ACTIVITY: Could you reproduce, word for word, everything below from the line containing "0 21px; display:flex;" down to the line containing "background: #ffffff;", with both of those lines included and no others?

PROVIDED DATA:
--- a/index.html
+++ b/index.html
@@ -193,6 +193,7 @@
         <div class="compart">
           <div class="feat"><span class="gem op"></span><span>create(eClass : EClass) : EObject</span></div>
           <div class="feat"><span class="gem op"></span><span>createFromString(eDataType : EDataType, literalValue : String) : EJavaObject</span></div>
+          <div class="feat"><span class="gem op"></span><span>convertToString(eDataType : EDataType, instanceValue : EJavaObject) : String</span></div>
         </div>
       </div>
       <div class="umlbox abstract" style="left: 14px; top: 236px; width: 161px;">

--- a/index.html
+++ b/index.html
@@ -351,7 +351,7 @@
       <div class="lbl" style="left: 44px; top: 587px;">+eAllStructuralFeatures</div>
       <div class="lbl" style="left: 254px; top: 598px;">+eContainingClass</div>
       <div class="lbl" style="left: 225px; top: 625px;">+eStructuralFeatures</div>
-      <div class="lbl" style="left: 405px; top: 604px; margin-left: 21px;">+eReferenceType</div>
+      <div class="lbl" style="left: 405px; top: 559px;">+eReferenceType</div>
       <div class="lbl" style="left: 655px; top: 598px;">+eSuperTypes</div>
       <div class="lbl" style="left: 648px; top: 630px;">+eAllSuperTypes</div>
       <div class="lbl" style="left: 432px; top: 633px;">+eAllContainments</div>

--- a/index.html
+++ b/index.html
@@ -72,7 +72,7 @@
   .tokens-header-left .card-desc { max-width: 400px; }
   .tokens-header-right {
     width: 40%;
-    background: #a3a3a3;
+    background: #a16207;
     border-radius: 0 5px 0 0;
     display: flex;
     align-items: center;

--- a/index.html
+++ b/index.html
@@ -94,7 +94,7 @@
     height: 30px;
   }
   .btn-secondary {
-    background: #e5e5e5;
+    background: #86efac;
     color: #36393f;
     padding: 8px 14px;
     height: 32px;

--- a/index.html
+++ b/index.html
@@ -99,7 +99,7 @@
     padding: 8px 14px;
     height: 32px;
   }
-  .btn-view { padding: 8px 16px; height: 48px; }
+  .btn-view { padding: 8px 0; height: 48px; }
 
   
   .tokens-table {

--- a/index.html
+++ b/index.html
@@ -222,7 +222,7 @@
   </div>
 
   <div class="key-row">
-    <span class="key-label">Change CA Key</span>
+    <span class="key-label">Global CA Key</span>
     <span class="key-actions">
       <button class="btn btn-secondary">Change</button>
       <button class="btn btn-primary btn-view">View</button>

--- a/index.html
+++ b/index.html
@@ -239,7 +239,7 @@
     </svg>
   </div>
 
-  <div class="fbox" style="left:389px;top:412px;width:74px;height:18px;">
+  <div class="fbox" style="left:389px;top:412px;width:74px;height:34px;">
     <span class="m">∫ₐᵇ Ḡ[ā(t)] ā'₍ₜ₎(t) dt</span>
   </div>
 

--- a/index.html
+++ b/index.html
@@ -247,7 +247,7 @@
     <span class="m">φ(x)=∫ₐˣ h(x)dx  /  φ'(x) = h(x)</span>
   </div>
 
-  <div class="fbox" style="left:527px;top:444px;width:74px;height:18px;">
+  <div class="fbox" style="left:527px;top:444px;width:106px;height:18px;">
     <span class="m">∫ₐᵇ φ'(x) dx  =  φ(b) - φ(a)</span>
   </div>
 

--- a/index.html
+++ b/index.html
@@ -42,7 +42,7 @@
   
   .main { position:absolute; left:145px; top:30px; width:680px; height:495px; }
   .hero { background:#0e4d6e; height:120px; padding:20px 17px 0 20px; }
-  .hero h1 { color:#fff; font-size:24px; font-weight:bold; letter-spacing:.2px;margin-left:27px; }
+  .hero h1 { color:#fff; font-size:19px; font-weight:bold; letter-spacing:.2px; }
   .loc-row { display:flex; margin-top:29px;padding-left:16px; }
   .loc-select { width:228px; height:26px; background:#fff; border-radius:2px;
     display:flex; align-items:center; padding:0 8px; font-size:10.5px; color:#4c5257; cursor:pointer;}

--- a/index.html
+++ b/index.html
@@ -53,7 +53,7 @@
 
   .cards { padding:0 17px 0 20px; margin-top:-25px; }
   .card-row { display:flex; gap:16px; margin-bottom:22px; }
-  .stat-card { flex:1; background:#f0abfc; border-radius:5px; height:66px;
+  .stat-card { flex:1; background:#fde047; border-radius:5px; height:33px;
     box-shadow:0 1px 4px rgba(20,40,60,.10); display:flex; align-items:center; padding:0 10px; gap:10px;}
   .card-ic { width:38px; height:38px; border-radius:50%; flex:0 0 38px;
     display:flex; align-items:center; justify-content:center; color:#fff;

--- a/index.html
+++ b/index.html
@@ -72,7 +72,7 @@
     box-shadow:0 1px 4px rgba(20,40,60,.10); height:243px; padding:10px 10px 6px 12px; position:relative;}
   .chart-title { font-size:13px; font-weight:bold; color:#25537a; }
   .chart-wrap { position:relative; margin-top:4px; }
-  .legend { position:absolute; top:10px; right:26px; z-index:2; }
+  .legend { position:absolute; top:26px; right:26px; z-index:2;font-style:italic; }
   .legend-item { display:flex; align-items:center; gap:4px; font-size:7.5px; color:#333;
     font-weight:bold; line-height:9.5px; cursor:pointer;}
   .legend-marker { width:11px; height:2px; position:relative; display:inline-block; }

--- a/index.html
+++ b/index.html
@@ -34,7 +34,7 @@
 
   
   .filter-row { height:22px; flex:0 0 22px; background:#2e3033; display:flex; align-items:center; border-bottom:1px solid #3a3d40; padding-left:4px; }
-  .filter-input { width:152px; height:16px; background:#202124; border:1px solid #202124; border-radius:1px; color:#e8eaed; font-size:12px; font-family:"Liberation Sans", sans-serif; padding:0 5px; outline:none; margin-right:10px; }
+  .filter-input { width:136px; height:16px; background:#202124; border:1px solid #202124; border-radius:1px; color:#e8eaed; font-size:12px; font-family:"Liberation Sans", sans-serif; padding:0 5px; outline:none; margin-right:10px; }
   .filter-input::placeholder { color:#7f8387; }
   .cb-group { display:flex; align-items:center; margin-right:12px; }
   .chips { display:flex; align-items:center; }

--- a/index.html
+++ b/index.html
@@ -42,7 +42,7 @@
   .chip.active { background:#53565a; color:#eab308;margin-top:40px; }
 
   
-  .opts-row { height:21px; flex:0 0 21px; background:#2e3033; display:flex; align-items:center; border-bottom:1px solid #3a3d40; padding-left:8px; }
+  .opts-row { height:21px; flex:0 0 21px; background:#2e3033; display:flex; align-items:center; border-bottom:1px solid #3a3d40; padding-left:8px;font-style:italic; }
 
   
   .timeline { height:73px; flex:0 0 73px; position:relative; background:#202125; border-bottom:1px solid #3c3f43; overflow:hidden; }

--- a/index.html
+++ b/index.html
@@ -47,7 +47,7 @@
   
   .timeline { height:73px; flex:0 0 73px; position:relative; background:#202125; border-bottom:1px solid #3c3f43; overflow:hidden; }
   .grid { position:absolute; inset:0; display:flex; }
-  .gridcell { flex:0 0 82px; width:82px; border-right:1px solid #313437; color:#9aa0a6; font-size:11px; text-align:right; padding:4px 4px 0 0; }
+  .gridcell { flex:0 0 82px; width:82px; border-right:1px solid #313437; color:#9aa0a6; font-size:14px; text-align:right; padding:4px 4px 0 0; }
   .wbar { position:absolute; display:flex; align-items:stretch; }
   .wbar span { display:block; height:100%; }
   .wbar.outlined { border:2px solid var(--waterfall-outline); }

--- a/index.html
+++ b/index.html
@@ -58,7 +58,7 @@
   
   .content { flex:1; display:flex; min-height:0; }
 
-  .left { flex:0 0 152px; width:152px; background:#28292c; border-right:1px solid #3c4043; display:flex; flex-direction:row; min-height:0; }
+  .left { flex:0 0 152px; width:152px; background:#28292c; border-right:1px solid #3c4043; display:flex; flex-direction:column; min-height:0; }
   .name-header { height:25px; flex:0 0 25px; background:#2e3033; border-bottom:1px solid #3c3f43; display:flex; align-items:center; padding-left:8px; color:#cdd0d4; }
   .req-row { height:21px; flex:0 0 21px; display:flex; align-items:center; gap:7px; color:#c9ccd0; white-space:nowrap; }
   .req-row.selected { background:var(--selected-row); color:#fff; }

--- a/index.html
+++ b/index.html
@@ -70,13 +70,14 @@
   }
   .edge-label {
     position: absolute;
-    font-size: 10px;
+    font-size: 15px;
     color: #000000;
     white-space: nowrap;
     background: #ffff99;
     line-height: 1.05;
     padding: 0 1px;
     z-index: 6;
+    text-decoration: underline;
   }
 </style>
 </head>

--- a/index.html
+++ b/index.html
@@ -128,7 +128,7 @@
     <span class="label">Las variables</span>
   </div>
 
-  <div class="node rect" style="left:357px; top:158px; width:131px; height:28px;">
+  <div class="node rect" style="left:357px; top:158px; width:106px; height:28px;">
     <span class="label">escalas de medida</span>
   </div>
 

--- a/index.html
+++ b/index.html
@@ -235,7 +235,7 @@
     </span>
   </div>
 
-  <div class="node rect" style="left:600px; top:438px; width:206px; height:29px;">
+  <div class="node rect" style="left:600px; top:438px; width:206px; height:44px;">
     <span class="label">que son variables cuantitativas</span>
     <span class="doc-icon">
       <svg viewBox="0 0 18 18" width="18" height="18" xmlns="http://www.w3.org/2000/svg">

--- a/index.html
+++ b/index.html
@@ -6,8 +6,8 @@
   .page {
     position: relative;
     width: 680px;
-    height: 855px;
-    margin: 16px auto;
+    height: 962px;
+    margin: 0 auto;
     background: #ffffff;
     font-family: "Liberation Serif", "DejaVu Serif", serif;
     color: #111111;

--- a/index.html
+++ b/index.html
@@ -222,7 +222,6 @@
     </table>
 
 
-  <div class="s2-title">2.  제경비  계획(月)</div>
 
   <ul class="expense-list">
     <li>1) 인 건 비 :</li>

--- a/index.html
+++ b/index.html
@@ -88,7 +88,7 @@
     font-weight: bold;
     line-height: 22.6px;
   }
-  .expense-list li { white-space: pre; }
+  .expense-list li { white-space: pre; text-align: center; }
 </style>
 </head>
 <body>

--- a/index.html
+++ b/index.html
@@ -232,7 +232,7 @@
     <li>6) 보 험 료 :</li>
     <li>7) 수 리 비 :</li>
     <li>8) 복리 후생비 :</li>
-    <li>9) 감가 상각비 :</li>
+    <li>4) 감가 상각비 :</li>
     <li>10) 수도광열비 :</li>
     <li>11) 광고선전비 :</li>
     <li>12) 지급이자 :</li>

WRITTEN ANSWER:
   .req-row { height:21px; flex:0 0 21px; display:flex; align-items:center; gap:7px; color:#c9ccd0; white-space:nowrap; }
   .req-row.selected { background:var(--selected-row); color:#fff; }

--- a/index.html
+++ b/index.html
@@ -70,13 +70,14 @@
   }
   .edge-label {
     position: absolute;
-    font-size: 10px;
+    font-size: 15px;
     color: #000000;
     white-space: nowrap;
     background: #ffff99;
     line-height: 1.05;
     padding: 0 1px;
     z-index: 6;
+    text-decoration: underline;
   }
 </style>
 </head>

--- a/index.html
+++ b/index.html
@@ -128,7 +128,7 @@
     <span class="label">Las variables</span>
   </div>
 
-  <div class="node rect" style="left:357px; top:158px; width:131px; height:28px;">
+  <div class="node rect" style="left:357px; top:158px; width:106px; height:28px;">
     <span class="label">escalas de medida</span>
   </div>
 

--- a/index.html
+++ b/index.html
@@ -235,7 +235,7 @@
     </span>
   </div>
 
-  <div class="node rect" style="left:600px; top:438px; width:206px; height:29px;">
+  <div class="node rect" style="left:600px; top:438px; width:206px; height:44px;">
     <span class="label">que son variables cuantitativas</span>
     <span class="doc-icon">
       <svg viewBox="0 0 18 18" width="18" height="18" xmlns="http://www.w3.org/2000/svg">

--- a/index.html
+++ b/index.html
@@ -6,8 +6,8 @@
   .page {
     position: relative;
     width: 680px;
-    height: 855px;
-    margin: 16px auto;
+    height: 962px;
+    margin: 0 auto;
     background: #ffffff;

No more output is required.